A Markov Decision Process (MDP) is a mathematical framework used in reinforcement learning to describe an environment. It provides a formalism to make sequential decisions under uncertainty, with an assumption that the future depends only on the current state and not on the past states. An MDP is described by a tuple (S, A, P, R), where S represents states, A represents actions, P is the state transition probability, and R is the reward function.

Using the MDP model, we can characterize Jack’s Car Rental problem as follows. The state is represented by the number of cars at each location at the end of the day, the actions correspond to the number of cars moved from location 1 to location 2, where a negative number means the cars were moved from location 2 to location 1 instead. The state transition probability depends on the number of cars rented and returned, which follow Poisson distributions. The reward function is defined by the profit made from renting cars and the cost of moving cars between locations.

A finite MDP is one in which the sets of states, actions, and rewards (S, A, and R) all have a finite number of elements.
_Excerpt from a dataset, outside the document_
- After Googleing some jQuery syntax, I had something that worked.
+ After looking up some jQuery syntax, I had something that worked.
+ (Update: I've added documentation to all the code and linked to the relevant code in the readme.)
Since the states, rewards and actions are integer valued and take on a finite number of values e.g. the action is an integer between -5 and +5 , this is a finite MDP.

Let us now define the problem more formally.

Initial state

  • Start with $s = (s_1, s_2)$ cars
  • $0 \leq s_1, s_2 \leq 20$

Action to move cars

  • Move $-5 \leq n_a \leq 5$ cars via action $a$ from 1 to 2
  • This yields an intermediate state $x = (x_1, x_2) = (s_1 - n_a, s_2 + n_a)$


  • Let $(z_1, z_2)$ be the number of cars requested, where $z_i \sim \text{Poission}(\lambda_{r,i})$
  • You can rent upto $(x_1, x_2)$ cars per location so the probability that $(n_{r,1}, n_{r,2})$ cars are requested is as follows, where $F$ and $f$ are the cdf and pdf of the $\text{Poission}(\lambda_{r,i})$
\[P(n_{r,i} = n \vert x_i) = \begin{cases} f(n;\lambda_{r,i}) & \text{if $n < x_i$} \\ 1 - F(x_i - 1;\lambda_{r,i}) & \text{if $n = x_i$} \end{cases}\]
  • This comes about because all the values of $z_i >= x_i$ lead to $x_i$ rentals so the probability of $x_i$ rentals is the probability that there were $x_i$ or more requests.
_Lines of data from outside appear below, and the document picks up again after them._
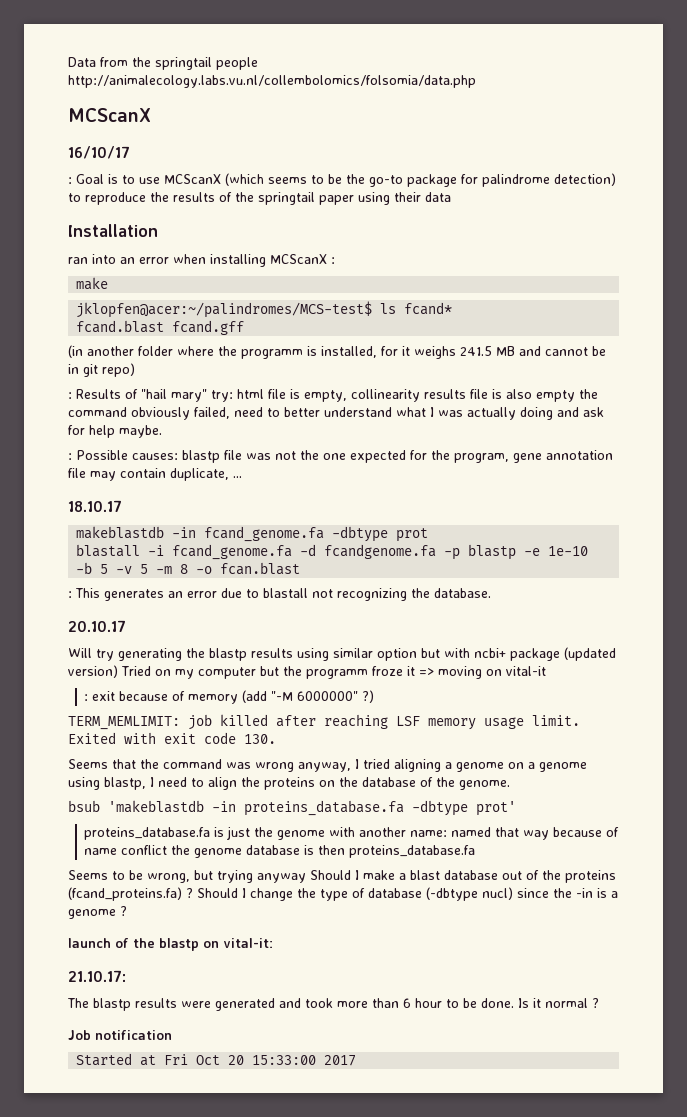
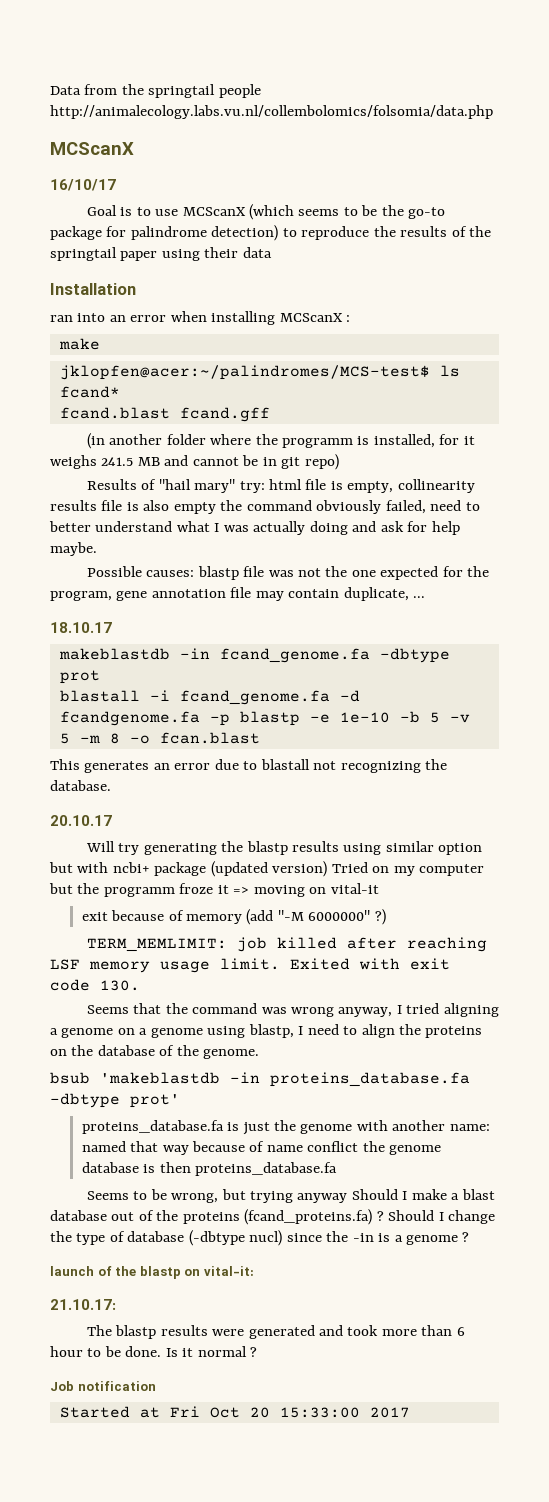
- : Goal is to use MCScanX (which seems to be the go-to package for palindrome detection) to reproduce the results of the springtail paper using their data
+ Goal is to use MCScanX (which seems to be the go-to package for palindrome detection) to reproduce the results of the springtail paper using their data
- : Results of "hail mary" try: html file is empty, collinearity results file is also empty the command obviously failed, need to better understand what I was actually doing and ask for help maybe.
+ Results of "hail mary" try: html file is empty, collinearity results file is also empty the command obviously failed, need to better understand what I was actually doing and ask for help maybe.
- : Possible causes: blastp file was not the one expected for the program, gene annotation file may contain duplicate, ...
+ Possible causes: blastp file was not the one expected for the program, gene annotation file may contain duplicate, ...
- : This generates an error due to blastall not recognizing the database.
+ This generates an error due to blastall not recognizing the database.
- : exit because of memory (add "-M 6000000" ?)
+ exit because of memory (add "-M 6000000" ?)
  • We assume that the number of returned cars are added to the pool at the end of the day since they are available for renting only the day after
  • At this point $(x_1 - n_{r, 1}, x_2 - n_{r, 2})$ cars remain
  • Let $(a_1, a_2)$ be the number of cars returned, where $a_i \sim \text{Poission}(\lambda_{b,i})$
  • Upto to 20 cars in total can be kept per location.
  • We can similarly define the probability that $n_{b, i}$ cars are added
\[P(n_{b,i} = n \vert n_{r,i}, x_i) = \begin{cases} f(n;\lambda_{b,i}) & \text{if $n < 20 - (x_i - n_{r, i})$} \\ 1 - F(20 - (x_i - n_{r, i}) - 1;\lambda_{b,i}) & \text{otherwise} \end{cases}\]



  • It costs $ $2 $ to move a car between locations in either direction
  • The money received for the rentals is $ $10 $ per car
  • Thus $r = 10(n_{r, 1} + n_{r, 2}) + 2\lvert n_a \rvert$

The four argument function $p(s’, r \vert s, a)$

The probability of ending up in state $s’$ and receiving reward $r$ given that we started in state $s$ and took action $a$, $p(s’, r \vert s, a)$, is often described in the RL book as the four argument function. It is used in the policy evaluation step of policy iteration to calculate the value of a state under a given policy.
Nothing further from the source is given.